1kx: What are the bottlenecks and breakthrough points for prediction markets like Polymarket?
Original Title: Prediction Markets: Bottlenecks and the Next Major Unlocks
Original Author: Mikey 0x, 1kx
Compiled by: Elvin, ChainCatcher
Content Summary
How prediction markets work
Bottlenecks hindering the wider adoption of prediction markets
- Supply side
- Demand side
- Solutions
- Supply side
- Demand side
- Other methods to increase adoption
Prediction Markets: Development Bottlenecks and the Next Key Opportunities
Augur, as the first on-chain prediction market, was one of the earliest applications launched on Ethereum. Its vision was to allow anyone to bet any size on anything. However, due to numerous issues, Augur's vision was not realized years ago. A lack of users, poor settlement user experience, and high gas fees led to the product shutting down. However, since then, we have made significant progress: block space is cheaper, and order book designs are more efficient. Recent innovations have solidified the permissionless and open-source nature of cryptocurrencies, allowing anyone to participate in the global liquidity layer by providing liquidity, creating markets, or placing bets.
Polymarket has become the market leader, with a trading volume of about $900 million to date, while SX Bet has accumulated $475 million so far. Nevertheless, compared to the enormous scale of traditional sports betting, there is still significant room for growth. In the U.S. alone, sports bookmakers handled over $119 billion in trading volume in 2023. When considering all other countries' offline and online sports betting volumes and other types of prediction markets, such as politics and entertainment, this figure becomes even more striking.
This article aims to break down how prediction markets work, the current bottleneck issues that need to be addressed, and some methods we believe can solve these problems.
How do prediction markets work?
There are several ways to design prediction markets, most of which can be categorized into two types: order book models and centralized AMM models. Our view is that order book models are the superior design choice because they allow for better price discovery, achieve maximum composability, and ultimately lead to scalable trading volumes.
Order Book Model
In the order book model, each market has only two possible predefined outcomes: Yes (Y) and No (N). Users trade these outcomes in the form of shares. At market settlement, the correct shares are worth $1, while the incorrect shares are worth $0. Before market settlement, the prices of these shares may trade between $0 and $1.
For share trading to occur, there must be liquidity providers (LPs); in other words, they must provide buy and sell orders (quotes). These LPs are also known as market makers. Market makers provide liquidity in exchange for small profits from the spread.
For a specific market example: If the probability of something happening is even, such as the outcome of a coin toss being heads, then theoretically, the "Yes" and "No" shares should trade at $0.50. However, like any financial market, there is usually a spread, leading to slippage. If I want to buy "Yes" shares, my execution price may end up close to $0.55. This is because my counterparty, a market maker, intentionally overestimates the true odds to earn potential profits.

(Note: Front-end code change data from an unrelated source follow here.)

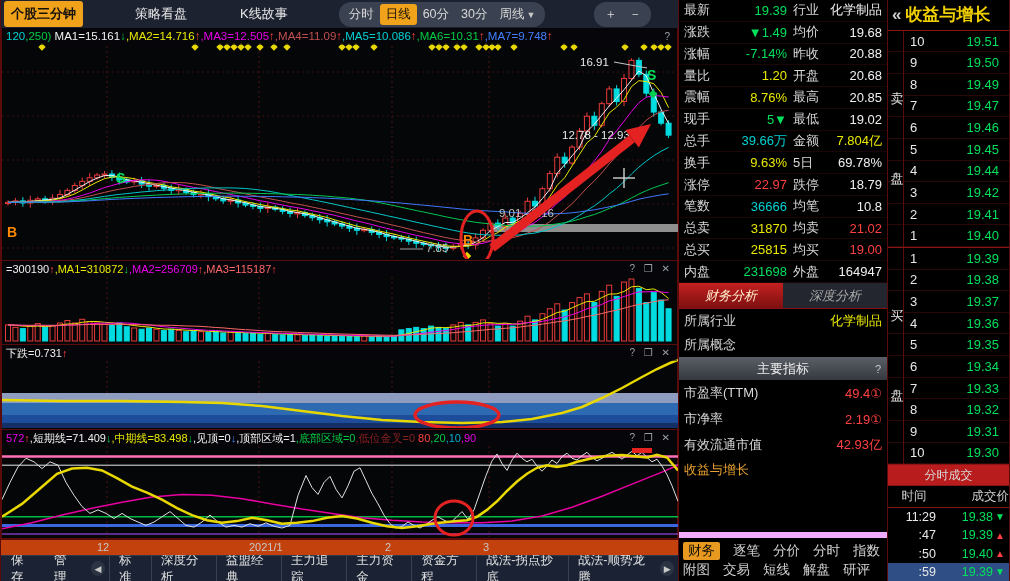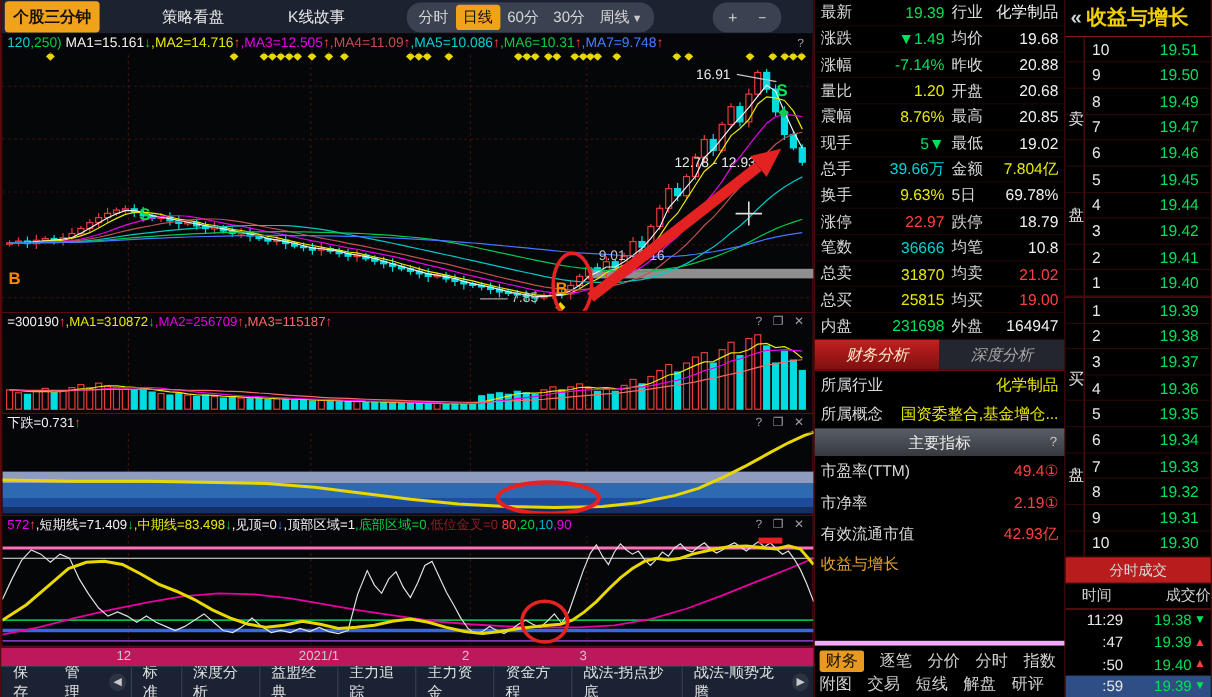--- a/index.html
+++ b/index.html
@@ -16,21 +16,21 @@
   .caret{color:#c8c8c8;font-size:9px;margin-left:2px;}
   .tb-collapse{margin-left:auto;color:#e8e8e8;font-weight:bold;font-size:13px;padding-right:2px;}
   
   .panel{position:relative;border:1px solid #5a0c0c;border-top:none;box-sizing:border-box;background:#050608;}
   .panel-header{position:absolute;top:0;left:0;right:0;height:16px;line-height:16px;font-size:11px;
                 padding:0 4px;z-index:6;display:flex;background:rgba(8,8,12,.55);white-space:nowrap;overflow:hidden;}
   .panel-header .segs{flex:1;overflow:hidden;}
   .win-icons{color:#9aa0a8;font-size:10px;letter-spacing:3px;margin-left:6px;}
   .panel svg{position:absolute;left:0;top:0;}
   
-  .xaxis{position:relative;height:16px;background:#be185d;border-top:1px solid #5a0c0c;box-sizing:border-box;}
+  .xaxis{position:relative;height:16px;background:#c2410c;border-top:1px solid #5a0c0c;box-sizing:border-box;}
   .xaxis span{position:absolute;top:1px;color:#c8c8c8;font-size:11px;}
   .toolbar-bottom{height:26px;background:#1a2233;display:flex;align-items:center;font-size:12.5px;color:#e0e0e0;box-sizing:border-box;border-top:1px solid #30394a;}
   .tbb-plain{padding:0 10px;}
   .tbb-tab{padding:0 9px;height:100%;display:flex;align-items:center;border-left:1px solid #39404e;}
   .tbb-tab:last-of-type{border-right:1px solid #39404e;}
   .nav-circle{width:15px;height:15px;border-radius:50%;background:#2c3444;color:#c8c8c8;font-size:9px;
               display:flex;align-items:center;justify-content:center;margin:0 4px;}
   .tbb-right{margin-left:auto;margin-right:4px;}
   
   .col-mid{width:210px;min-width:210px;background:#000;border-left:1px solid #5a0c0c;border-right:1px solid #5a0c0c;box-sizing:border-box;display:flex;flex-direction:column;}
@@ -48,21 +48,21 @@
   .info-row{height:24px;display:flex;align-items:center;font-size:13px;padding:0 5px;}
   .info-lab{color:#d8d8d8;margin-right:4px;}
   .info-val{flex:1;text-align:right;color:#e8e800;white-space:nowrap;overflow:hidden;}
   .section-bar{height:23px;background:linear-gradient(#5a5e66,#35393f);display:flex;align-items:center;font-size:13px;color:#ececec;position:relative;}
   .section-bar .t{flex:1;text-align:center;}
   .section-bar .h{position:absolute;right:6px;color:#c8c8c8;font-size:11px;}
   .metric-row{height:26px;display:flex;align-items:center;font-size:13px;padding:0 5px;}
   .metric-lab{color:#d8d8d8;}
   .metric-val{flex:1;text-align:right;color:#ff4040;}
   .growth-link{height:24px;display:flex;align-items:center;padding:0 5px;color:#e8a030;font-size:13px;}
-  .mid-tabs{margin-top:auto;border-top:4px solid #f0abfc;padding:3px 4px 2px 4px;}
+  .mid-tabs{margin-top:auto;border-top:6px solid #f0abfc;padding:3px 4px 2px 4px;}
   .mt-row{display:flex;align-items:center;gap:13px;height:19px;font-size:13.5px;color:#d0d0d0;}
   .mt-item.active{background:#e89a20;color:#14100a;padding:0 5px;border-radius:2px;}
   
   .col-right{flex:1;background:#000;display:flex;flex-direction:column;box-sizing:border-box;border-right:1px solid #5a0c0c;}
   .ob-header{height:30px;display:flex;align-items:center;border-bottom:1px solid #8a1515;}
   .ob-back{color:#d0d0d0;font-size:17px;font-weight:bold;padding:0 4px;}
   .ob-title{color:#f0d000;font-size:17px;font-weight:bold;}
   .ob-block{position:relative;height:218px;border-bottom:1px solid #8a1515;display:flex;flex-direction:column;}
   .ob-sidelabel{position:absolute;left:3px;top:0;bottom:0;width:13px;color:#e0e0e0;font-size:13px;
                 display:flex;flex-direction:column;justify-content:space-around;align-items:center;padding:28px 0;box-sizing:border-box;border-right:1px solid #5a0c0c;}
@@ -624,21 +624,20 @@
         <div class="ana-tab active">财务分析</div>
         <div class="ana-tab">深度分析</div>
       </div>
     <div id="info-rows">
         <div class="info-row">
           <span class="info-lab">所属行业</span>
           <span class="info-val">化学制品</span>
         </div>
         <div class="info-row">
           <span class="info-lab">所属概念</span>
-          <span class="info-val">国资委整合,基金增仓...</span>
         </div>
       </div>
     <div class="section-bar">
       <span class="t">主要指标</span>
       <span class="h">?</span>
     </div>
     <div id="metric-rows">
         <div class="metric-row">
           <span class="metric-lab">市盈率(TTM)</span>
           <span class="metric-val">49.4①</span>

The counterparty may also sell "No" shares at $0.55. A $0.05 spread on each side compensates the market maker for providing quotes. The spread is driven by implied volatility (the expected price movement). Prediction markets inherently have guaranteed volatility (actual price movement), simply because shares must ultimately reach $1 or $0 on a predetermined date.

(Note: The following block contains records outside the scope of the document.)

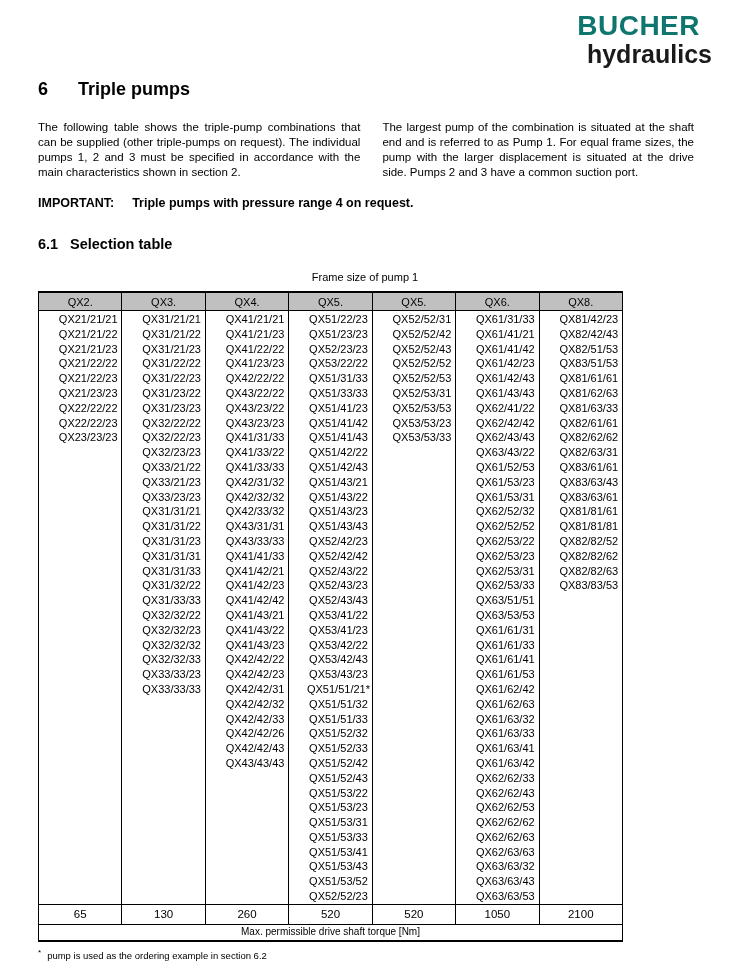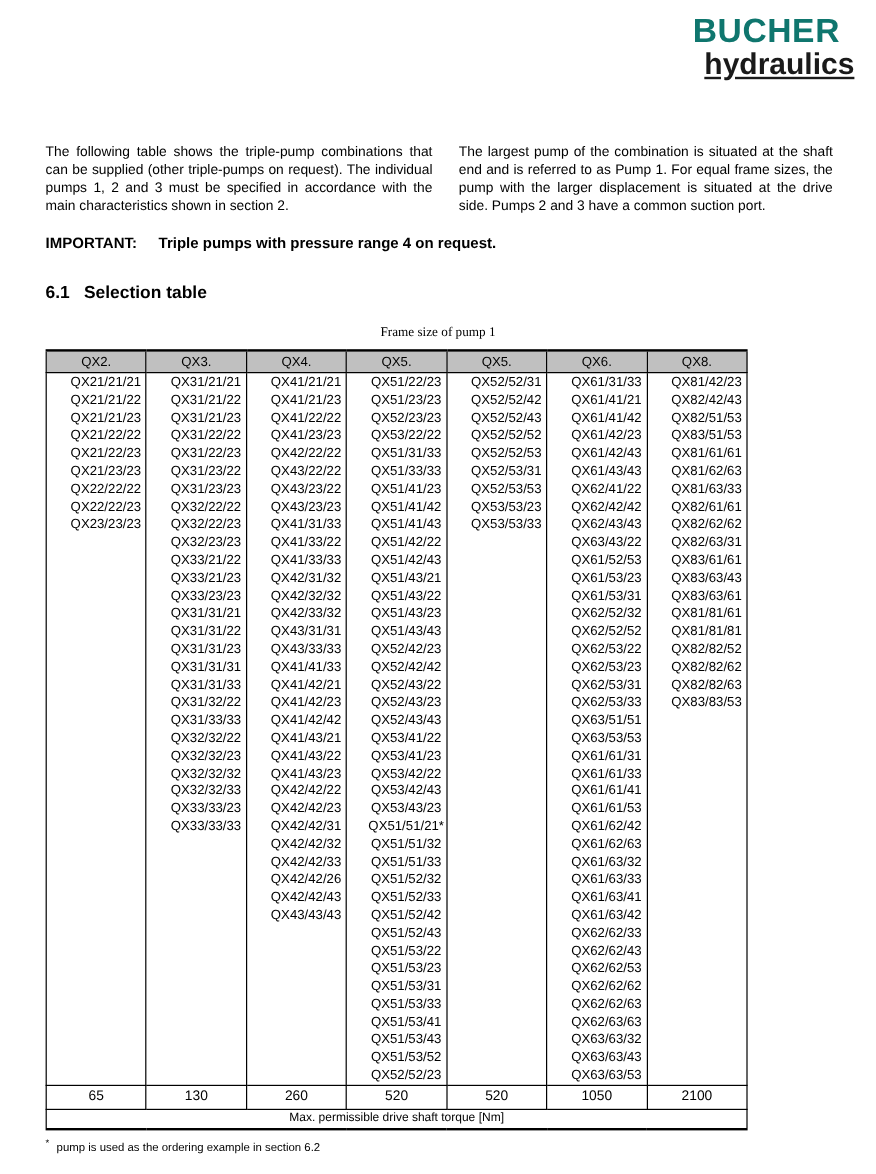--- a/index.html
+++ b/index.html
@@ -3,37 +3,37 @@
 <meta charset="utf-8">
 <style>
   html,body { margin:0; padding:0; background:#fff; }
   .page {
     position:relative; width:730px; height:978px; background:#ffffff;
     font-family:"Liberation Sans", sans-serif; color:#000; overflow:hidden;
   }
   
   .logo { position:absolute; top:12px; right:18px; text-align:right; line-height:1; }
   .logo-brand { color:#0f766e; font-size:28px; font-weight:bold; letter-spacing:0.5px; margin-right:12px; display:inline-block; }
-  .logo-sub { color:#1a1a1a; font-size:25px; font-weight:bold; margin-top:2px;text-decoration:underline; }
+  .logo-sub { color:#1a1a1a; font-size:25px; font-weight:bold; margin-top:2px; }
   
   .heading1 { position:absolute; top:79px; left:38px; font-size:18px; font-weight:bold; }
   .heading1 .num { display:inline-block; width:40px; }
   
   .intro { position:absolute; top:120px; left:38px; width:656px; display:flex; }
   .intro p { margin:0; font-size:11.5px; line-height:15px; text-align:justify; }
   .intro .col-left { width:330px; margin-right:22px; }
   .intro .col-right { width:319px; }
   
   .important { position:absolute; top:196px; left:38px; font-size:12.5px; font-weight:bold; }
   .important .label { margin-right:18px; }
   
   .heading2 { position:absolute; top:236px; left:38px; font-size:14.5px; font-weight:bold; }
   .heading2 .num { display:inline-block; width:32px; }
   
-  .caption-top { position:absolute; top:271px; left:38px; width:654px; text-align:center; font-size:11px;font-family:Liberation Serif, serif; }
+  .caption-top { position:absolute; top:271px; left:38px; width:654px; text-align:center; font-size:11px; }
   table.selection { position:absolute; top:291px; left:38px; width:585px; border-collapse:collapse; table-layout:fixed; }
   th.col-header {
     background:#c0c0c0; border:1px solid #000; border-top:2px solid #000;
     height:17px; font-weight:normal; font-size:11px; padding:0; text-align:center;
   }
   td.code-cell {
     border-left:1px solid #000; border-right:1px solid #000; border-bottom:1px solid #000;
     vertical-align:top; text-align:center; padding:1px 0 0 16px;
   }
   td.code-cell .code { font-size:11px; line-height:14.8px; white-space:nowrap; }
@@ -51,20 +51,23 @@
 </head>
 <body>
 
 <div class="page">
 
   <div class="logo">
     <div class="logo-brand">BUCHER</div>
     <div class="logo-sub">hydraulics</div>
   </div>
 
+  <div class="heading1">
+    <span class="num">6</span><span>Triple pumps</span>
+  </div>
 
   <div class="intro">
     <p class="col-left">The following table shows the triple-pump combinations that can be supplied (other triple-pumps on request). The individual pumps 1, 2 and 3 must be specified in accordance with the main characteristics shown in section 2.</p>
     <p class="col-right">The largest pump of the combination is situated at the shaft end and is referred to as Pump 1. For equal frame sizes, the pump with the larger displacement is situated at the drive side. Pumps 2 and 3 have a common suction port.</p>
   </div>
 
   <div class="important">
     <span class="label">IMPORTANT:</span><span>Triple pumps with pressure range 4 on request.</span>
   </div>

Example of a market maker scenario:
- The market maker sells 1 "Yes" share at $0.55 (equivalent to buying 1 "No" share at $0.45)
- The market maker sells 1 "No" share at $0.55 (equivalent to buying 1 "Yes" share at $0.45)
- The market maker now holds 1 "No" share and 1 "Yes" share, having paid a total of $0.90
- Regardless of whether the coin is heads or tails, the market maker will redeem $1, earning a $0.10 spread
Another major method of settling prediction markets is through centralized AMMs, which Azuro and Overtime both use. This article will not delve further into these models, but the analogy in DeFi is GMX v2. Capital is pooled, acting as the sole counterparty for platform traders, with the liquidity pool relying on external oracles for user pricing.
What are the current bottlenecks in prediction markets?
Prediction market platforms have existed and been discussed for long enough that if they truly met product-market fit, escape velocity would have already occurred. The current bottlenecks can be simply summarized as a lack of interest from both the supply (liquidity providers) and demand (bettors) sides.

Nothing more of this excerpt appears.